[Extracted material — start]

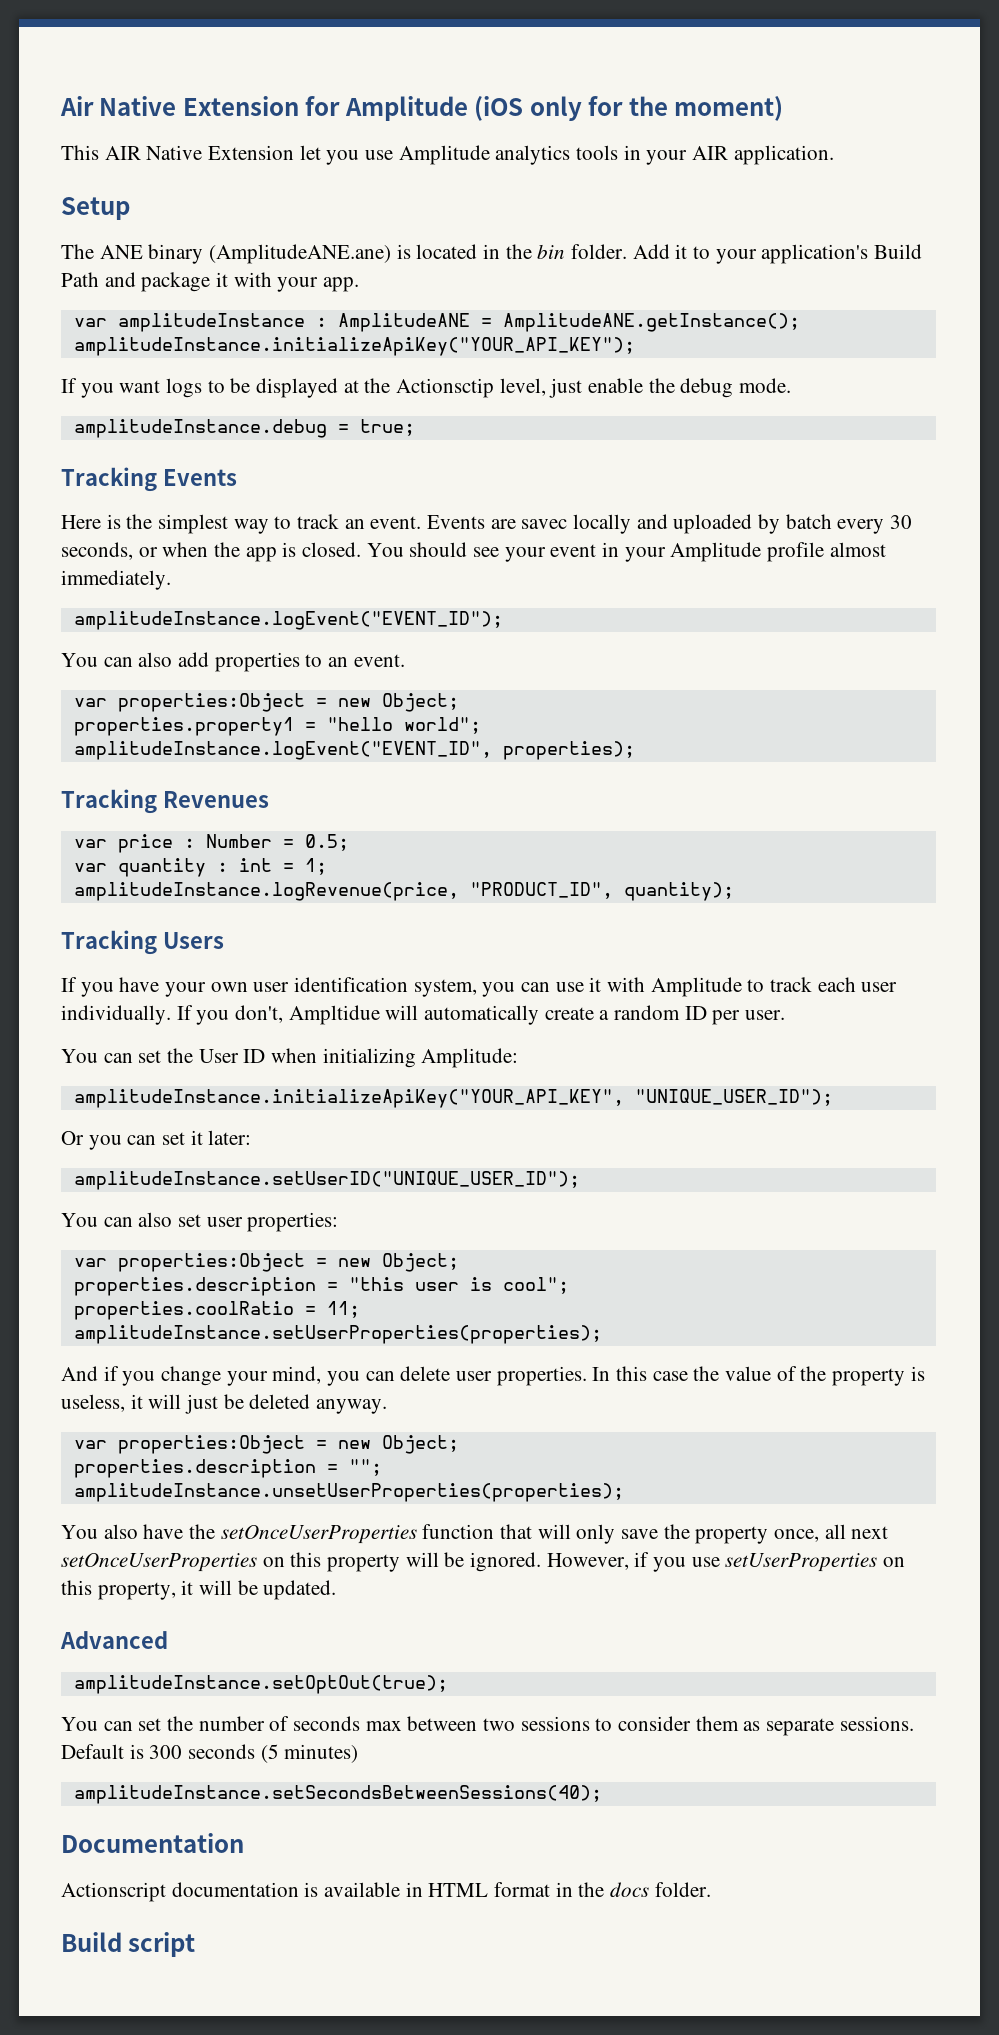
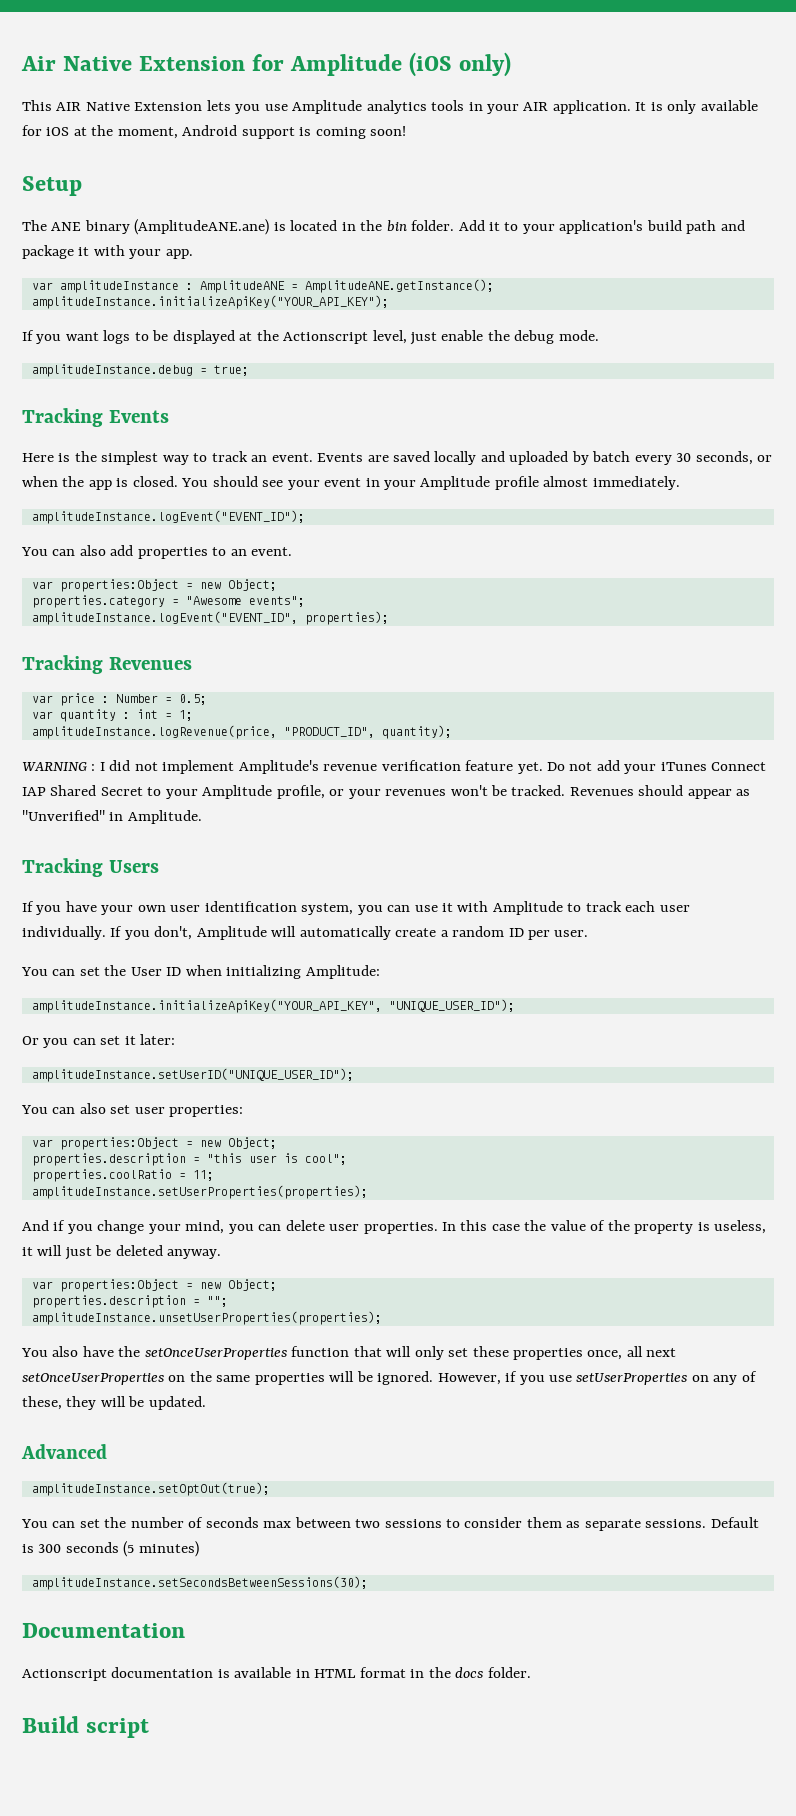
- Air Native Extension for Amplitude (iOS only for the moment)
+ Air Native Extension for Amplitude (iOS only)
- This AIR Native Extension let you use Amplitude analytics tools in your AIR application.
+ This AIR Native Extension lets you use Amplitude analytics tools in your AIR application. It is only available for iOS at the moment, Android support is coming soon!
- Add it to your application's Build Path and package it with your app.
+ Add it to your application's build path and package it with your app.
- If you want logs to be displayed at the Actionsctip level, just enable the debug mode.
+ If you want logs to be displayed at the Actionscript level, just enable the debug mode.
- Events are savec locally and uploaded by batch every 30 seconds, or when the app is closed.
+ Events are saved locally and uploaded by batch every 30 seconds, or when the app is closed.
- properties.property1 = "hello world";
+ properties.category = "Awesome events";
+ WARNING : I did not implement Amplitude's revenue verification feature yet. Do not add your iTunes Connect IAP Shared Secret to your Amplitude profile, or your revenues won't be tracked. Revenues should appear as "Unverified" in Amplitude.
- If you don't, Ampltidue will automatically create a random ID per user.
+ If you don't, Amplitude will automatically create a random ID per user.
- You also have the setOnceUserProperties function that will only save the property once, all next setOnceUserProperties on this property will be ignored.
+ You also have the setOnceUserProperties function that will only set these properties once, all next setOnceUserProperties on the same properties will be ignored.
- However, if you use setUserProperties on this property, it will be updated.
+ However, if you use setUserProperties on any of these, they will be updated.
- amplitudeInstance.setSecondsBetweenSessions(40);
+ amplitudeInstance.setSecondsBetweenSessions(30);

[Extracted material — finish]

What is required :: From the line that contains "- However, if" to the last line of the data, write out each line exactly and add nothing.

Written answer ::
- However, if you use setUserProperties on this property, it will be updated.
+ However, if you use setUserProperties on any of these, they will be updated.
- amplitudeInstance.setSecondsBetweenSessions(40);
+ amplitudeInstance.setSecondsBetweenSessions(30);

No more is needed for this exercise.